-------- Records to process --------

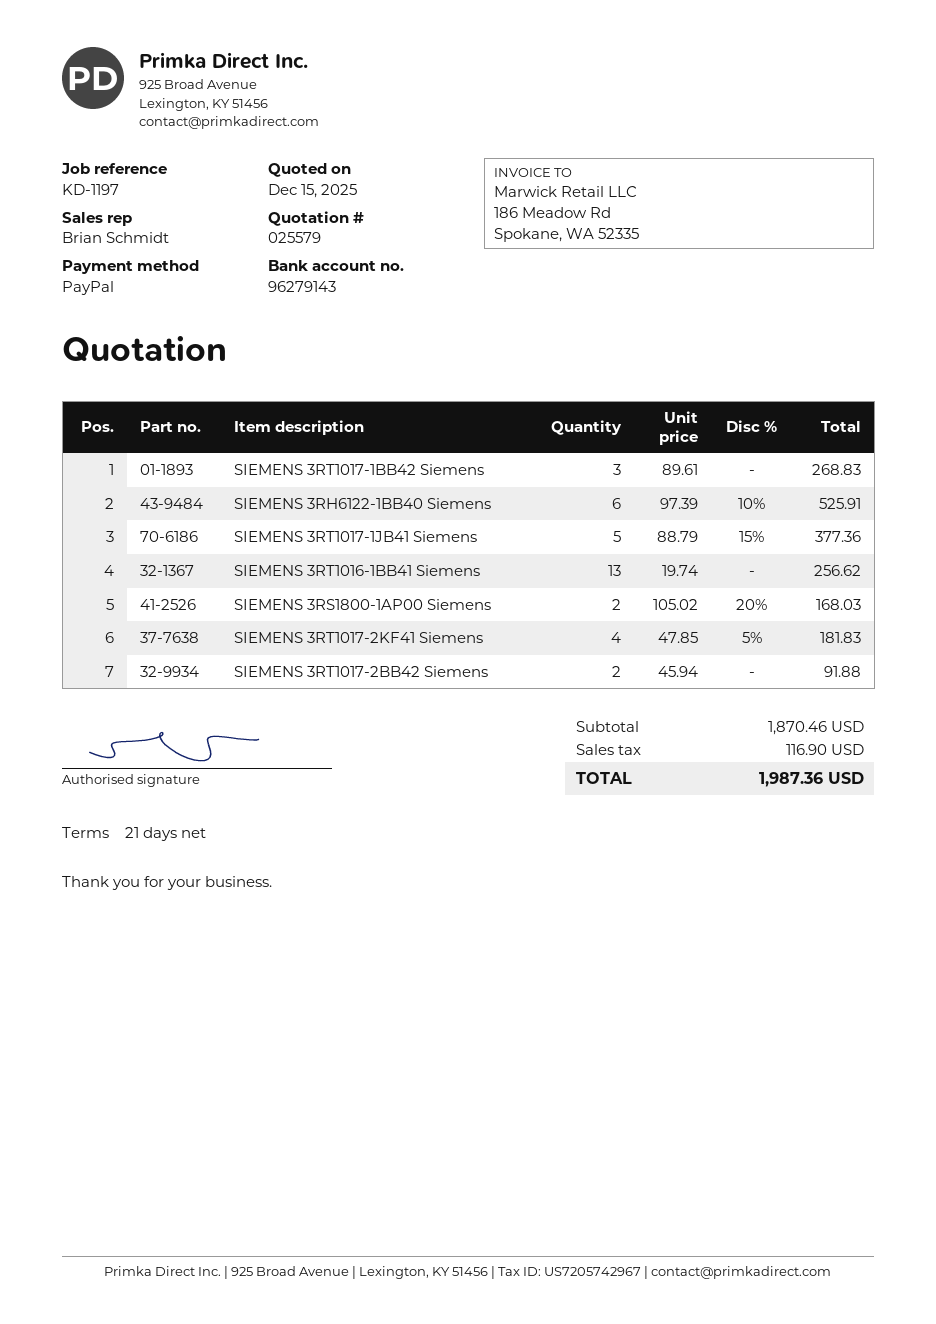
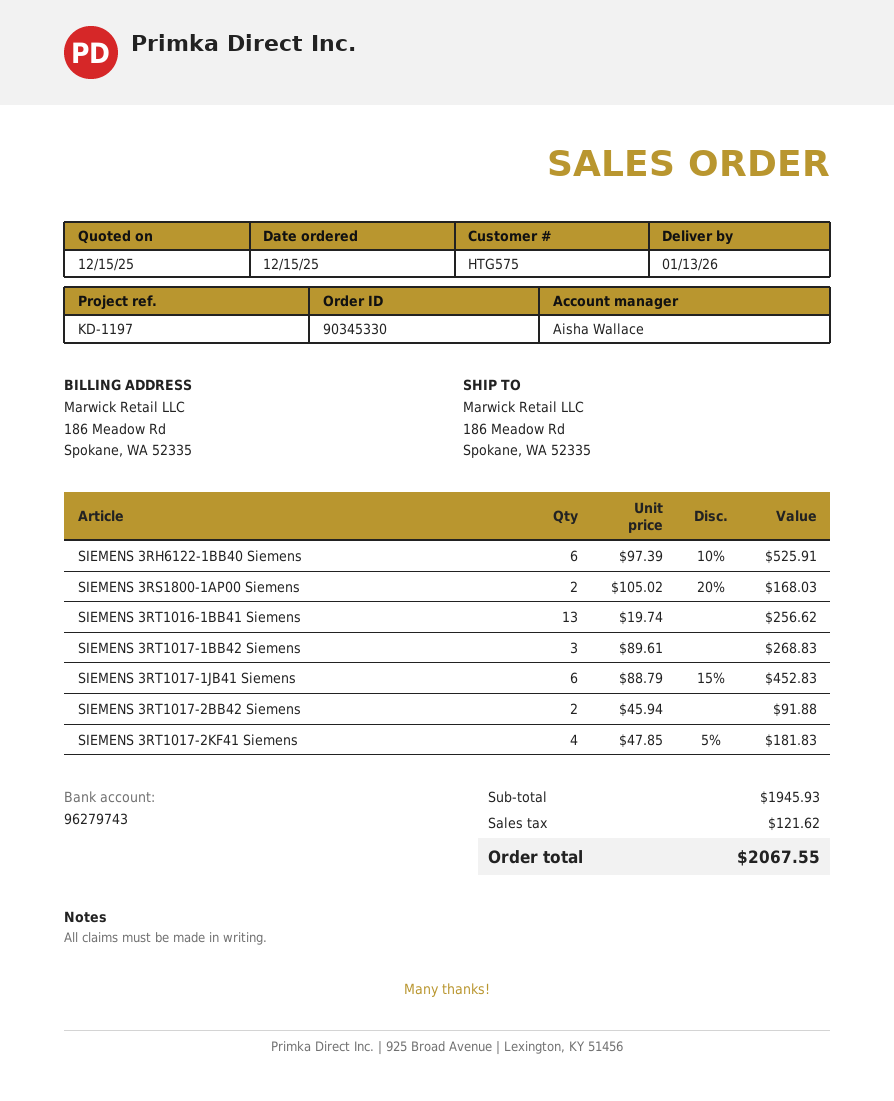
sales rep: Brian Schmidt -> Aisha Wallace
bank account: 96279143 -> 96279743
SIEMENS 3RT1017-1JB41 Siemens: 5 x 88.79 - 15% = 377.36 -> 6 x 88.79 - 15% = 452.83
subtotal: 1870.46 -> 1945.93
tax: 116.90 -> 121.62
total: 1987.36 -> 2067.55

--------

Your assignment
Copy out the data above exactly, except the pictures.

The answer
sales rep: Brian Schmidt -> Aisha Wallace
bank account: 96279143 -> 96279743
SIEMENS 3RT1017-1JB41 Siemens: 5 x 88.79 - 15% = 377.36 -> 6 x 88.79 - 15% = 452.83
subtotal: 1870.46 -> 1945.93
tax: 116.90 -> 121.62
total: 1987.36 -> 2067.55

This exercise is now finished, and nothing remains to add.